Only the words of the entries are wanted, repeated exactly and without images.

» **Difference listings**:
------------------------------------------------
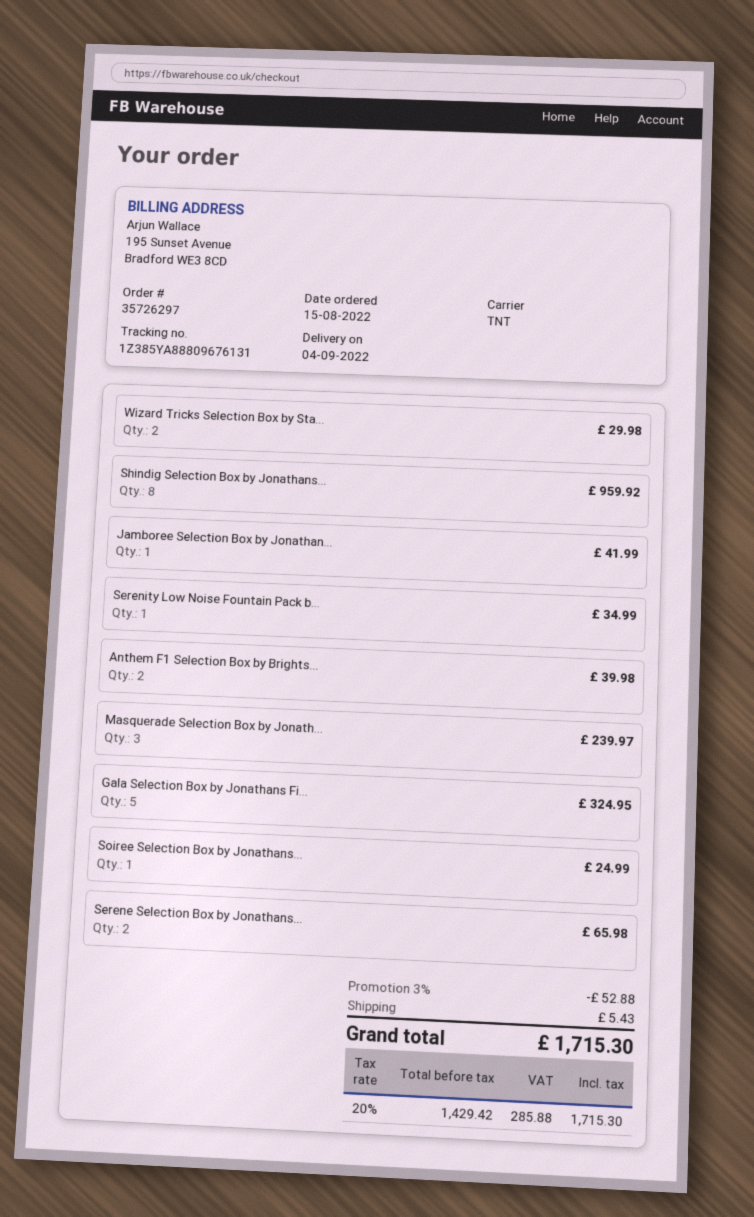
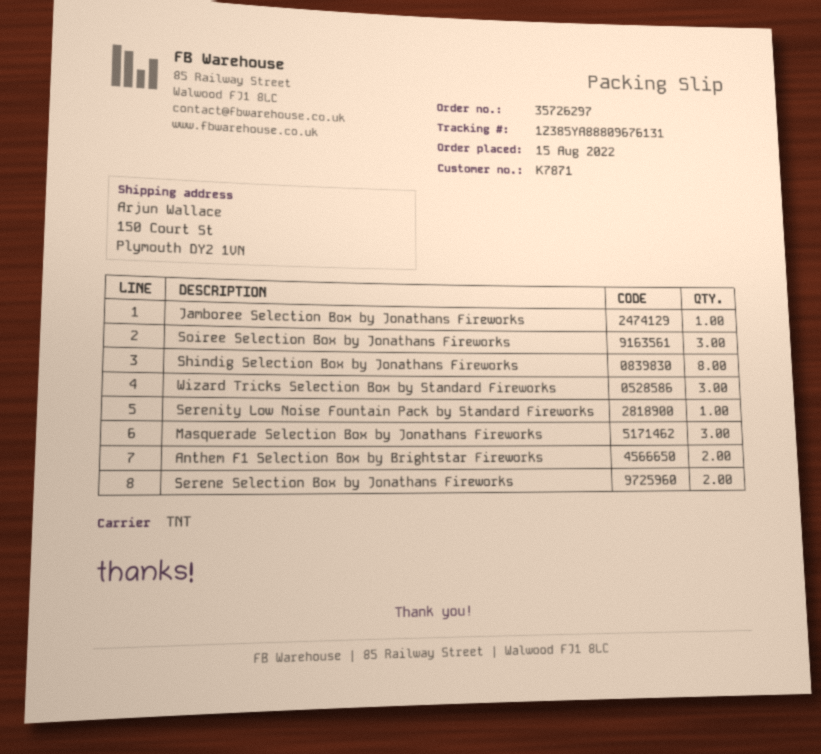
Wizard Tricks Selection Box by Sta...: 2 -> 3
Gala Selection Box by Jonathans Fi...: 5 -> none
Soiree Selection Box by Jonathans...: 1 -> 3

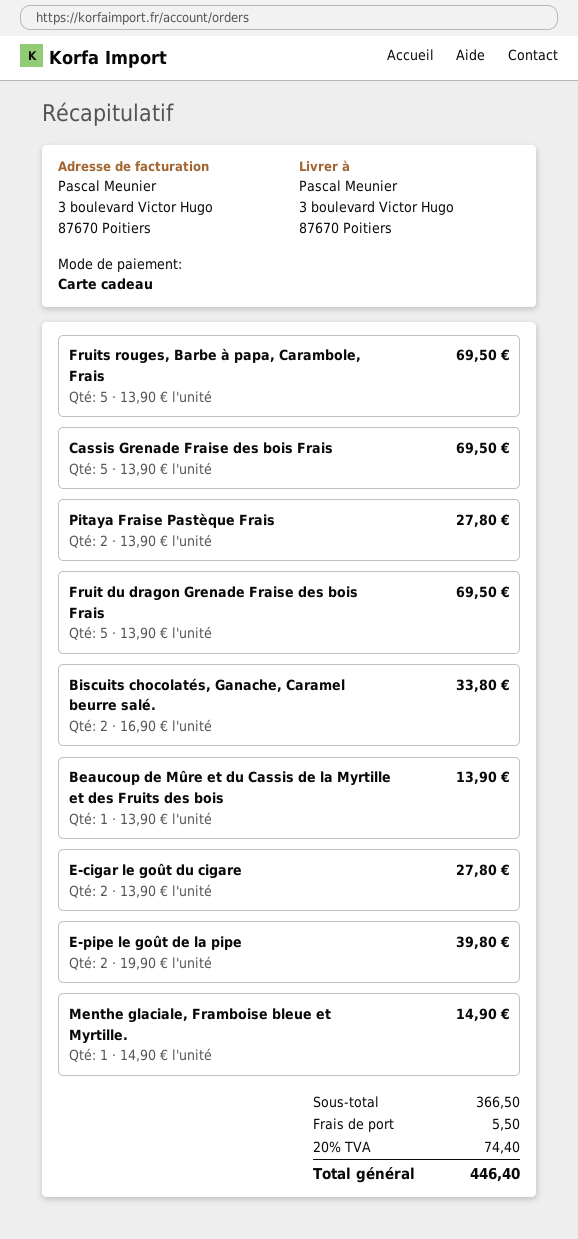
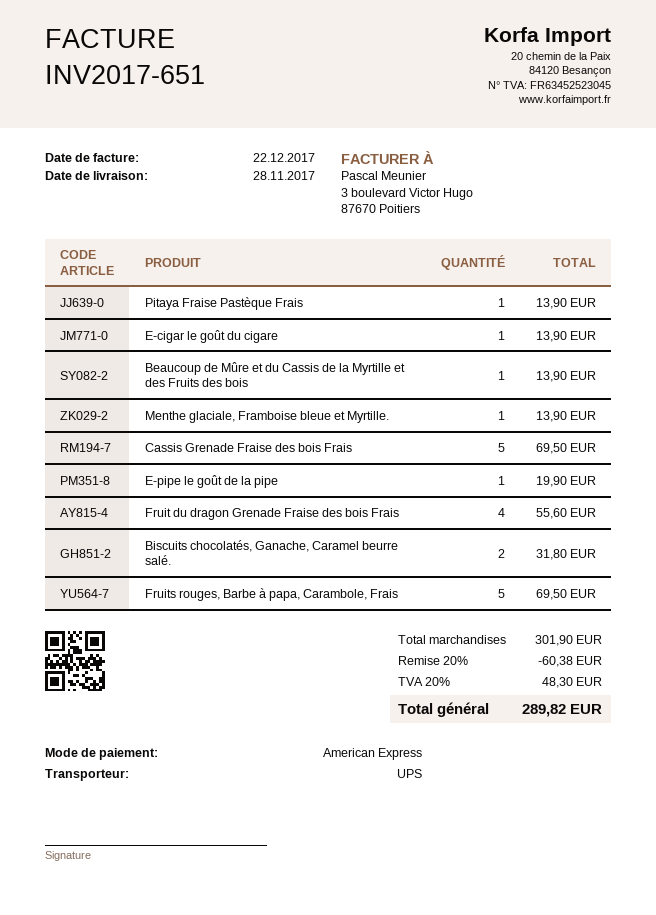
payment method: gift card -> American Express
Pitaya Fraise Pastèque Frais: 2 for 27.80 -> 1 for 13.90
Fruit du dragon Grenade Fraise des bois Frais: 5 for 69.50 -> 4 for 55.60
Biscuits chocolatés, Ganache, Caramel beurre salé.: 2 for 33.80 -> 2 for 31.80
E-cigar le goût du cigare: 2 for 27.80 -> 1 for 13.90
E-pipe le goût de la pipe: 2 for 39.80 -> 1 for 19.90
Menthe glaciale, Framboise bleue et Myrtille.: 1 for 14.90 -> 1 for 13.90
subtotal: 366.50 -> 301.90
discount: none -> 20% = 60.38
shipping: 5.50 -> none
tax: 20% = 74.40 -> 20% = 48.30
total: 446.40 -> 289.82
------------------------------------------------
» **Exercise output**:
Wizard Tricks Selection Box by Sta...: 2 -> 3
Gala Selection Box by Jonathans Fi...: 5 -> none
Soiree Selection Box by Jonathans...: 1 -> 3

payment method: gift card -> American Express
Pitaya Fraise Pastèque Frais: 2 for 27.80 -> 1 for 13.90
Fruit du dragon Grenade Fraise des bois Frais: 5 for 69.50 -> 4 for 55.60
Biscuits chocolatés, Ganache, Caramel beurre salé.: 2 for 33.80 -> 2 for 31.80
E-cigar le goût du cigare: 2 for 27.80 -> 1 for 13.90
E-pipe le goût de la pipe: 2 for 39.80 -> 1 for 19.90
Menthe glaciale, Framboise bleue et Myrtille.: 1 for 14.90 -> 1 for 13.90
subtotal: 366.50 -> 301.90
discount: none -> 20% = 60.38
shipping: 5.50 -> none
tax: 20% = 74.40 -> 20% = 48.30
total: 446.40 -> 289.82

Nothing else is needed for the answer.